Agenda
- OpenTelemetry and RUM (Jared)
Admin
- Next meeting: August 12, 2026
General Summary
- OpenTelemetry Browser SIG Established: Focused on front-end observability, tackling gaps in existing OTEL implementations.
- Vendor-Agnostic Data Standards: Introduction of standardized semantic conventions to unify naming and support flexible telemetry setups.
- Efficient SDK Design: SDK optimized for small size, sending compressed data frequently while supporting multiple backend endpoints.
- Challenges with Async Context: Lack of proper propagation limits tracking user interactions across browser events and network requests.
- Impact of AI Bot Traffic: AI traffic growth poses challenges for telemetry accuracy, requiring improved detection methods and strategies.
- Community Engagement Opportunities: Open participation in OTEL SIGs invites collaboration and shared contributions to enhance observability practices.
Notes
OpenTelemetry Browser Implementation and Standards
- The group advanced understanding and collaboration on OpenTelemetry (OTEL) browser instrumentation to standardize front-end observability with back-end systems.
- OTEL Browser SIG Established to Address Front-End Gaps (04:24)
- Jared Freeze described the new browser special interest group (SIG) created to focus on browser-specific OTEL instrumentation, addressing a gap where backend OTEL was mature but browser support was minimal.
- The browser SIG maintains its own repo, meetings, and Slack, enabling focused development on lightweight, tree-shakeable SDKs ideal for web environments.
- The instrumentation targets spans like Fetch, XHR, server timing, user actions, and web vitals, with ongoing work on soft navigation instrumentation.
- This work aims to ensure compatibility with backend OTEL data to allow cohesive cross-platform observability.
- Standardized Semantic Conventions to Enable Vendor-Agnostic Data (15:38)
- The SIG is contributing towards formal semantic conventions for browser telemetry keys (e.g., page URL, fetch URLs) to unify naming across vendors, reducing fragmentation.
- Jared noted the need for distinct prefixes (like browser.) to separate browser-specific data from mobile or backend conventions, supporting unified but segmented datasets.
- The goal is to allow interchangeable use of OTEL SDKs and instrumentation from multiple vendors in the browser environment.
- This standardization fosters no vendor lock-in, enabling organizations to switch backends or combine multiple telemetry collectors flexibly.
- SDK and Transport Design for Web Constraints and Efficiency (08:06)
- Jared emphasized the focus on small bundle size due to browser constraints, which influenced the decision to omit metrics support in the initial SDK version to keep it lightweight.
- OTLP data is sent as compressed JSON (gzip), with batch processors sending telemetry every 3–5 seconds or immediately for exceptions, balancing network efficiency and freshness.

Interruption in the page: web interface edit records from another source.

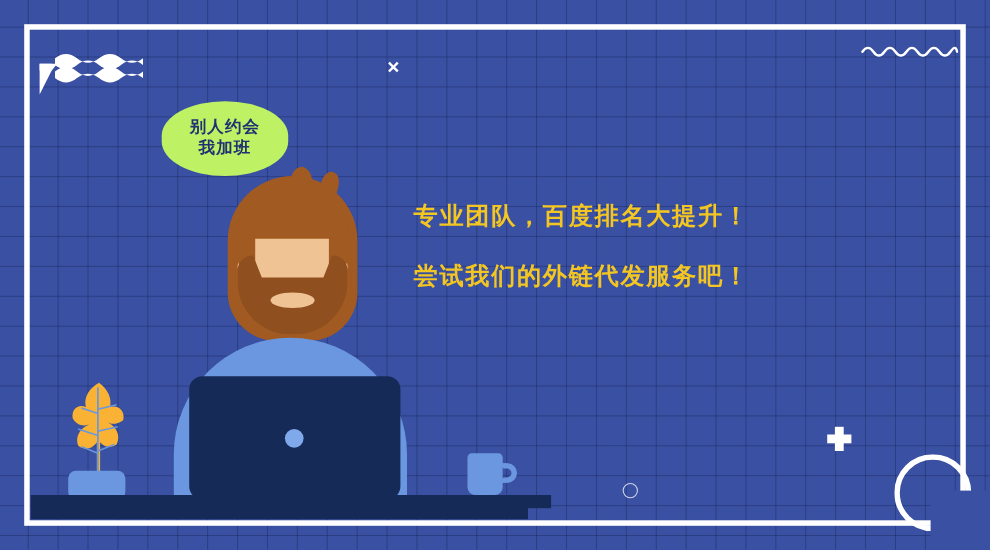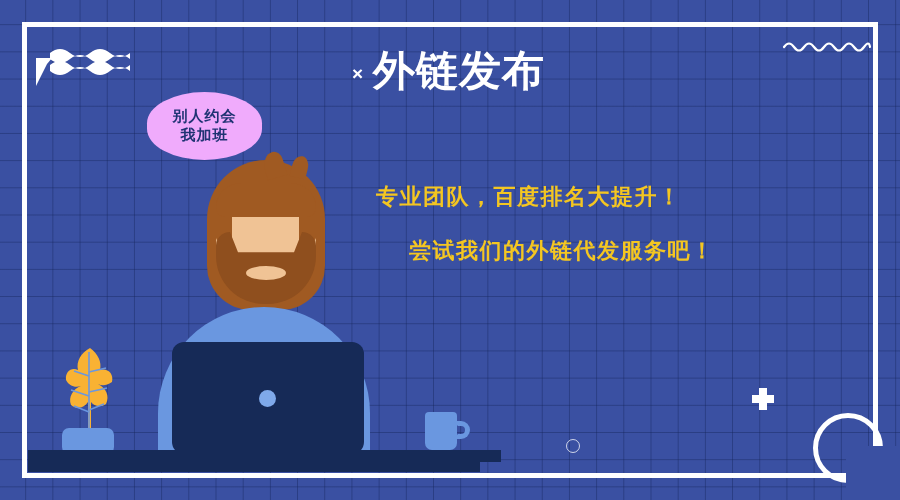"外链发布" span { html: <span>外链发布</span> -> none }
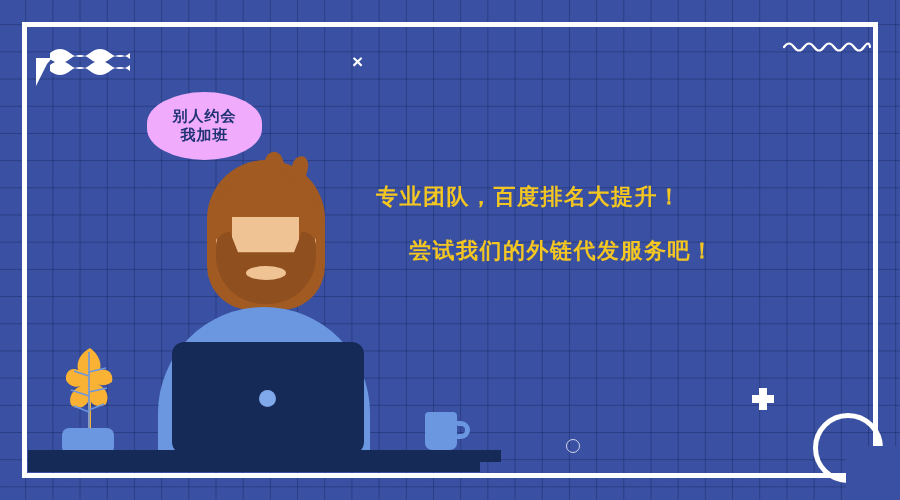"别人约会" .bubble { background: #f0abfc -> #bef264 }
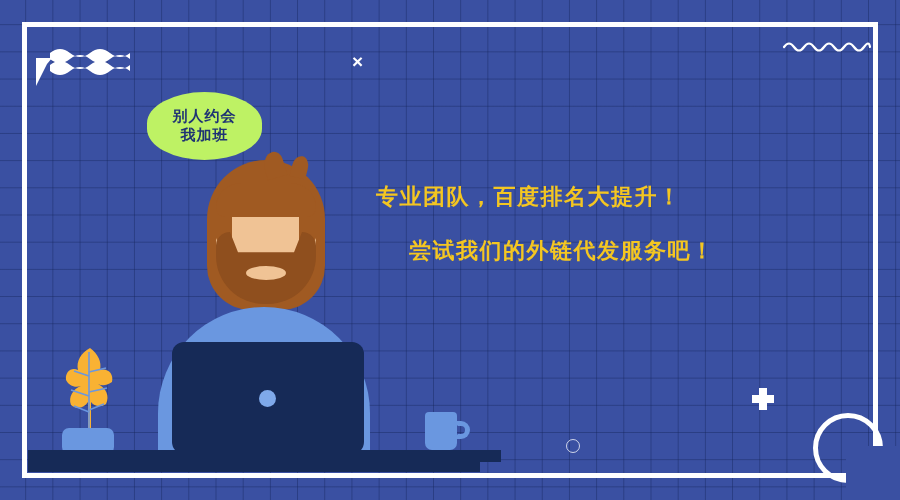"尝试我们的外链代发服务吧！" .taglines div + div { margin-left: 33px -> none }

- The SDK supports multiple simultaneous backend endpoints, enabling A/B testing or backup telemetry streams without code changes.
- The collector provides extensibility for sampling, PII removal, and version translation, allowing customization per deployment.
- Challenges Around Async Context and Page Exit Handling (45:34)
- Jared identified the lack of Async context propagation in browsers as a major limitation, preventing precise linkage of user interactions (clicks) to subsequent network requests or events.
- Zone.js was discussed as a workaround but is large and appears abandoned, so native browser proposals like Async Context or Chromium’s task attribution are being monitored.
- Proper Async context would enable accurate trace parent-child relationships within single-page apps and micro frontends, improving observability fidelity.
- Page exit telemetry sending remains problematic, especially on iOS, requiring polyfills for soft navigation and more reliable beacon APIs.
Strategic Rationale and Benefits of OpenTelemetry Adoption
- The meeting clarified the strategic value of OTEL for unifying telemetry data across frontend and backend, reducing vendor lock-in and supporting compliance.
- OTEL Provides a Unified, Vendor-Neutral Telemetry Standard (24:29)
- Jared explained that many vendors currently use proprietary, incompatible telemetry formats, creating integration and portability challenges.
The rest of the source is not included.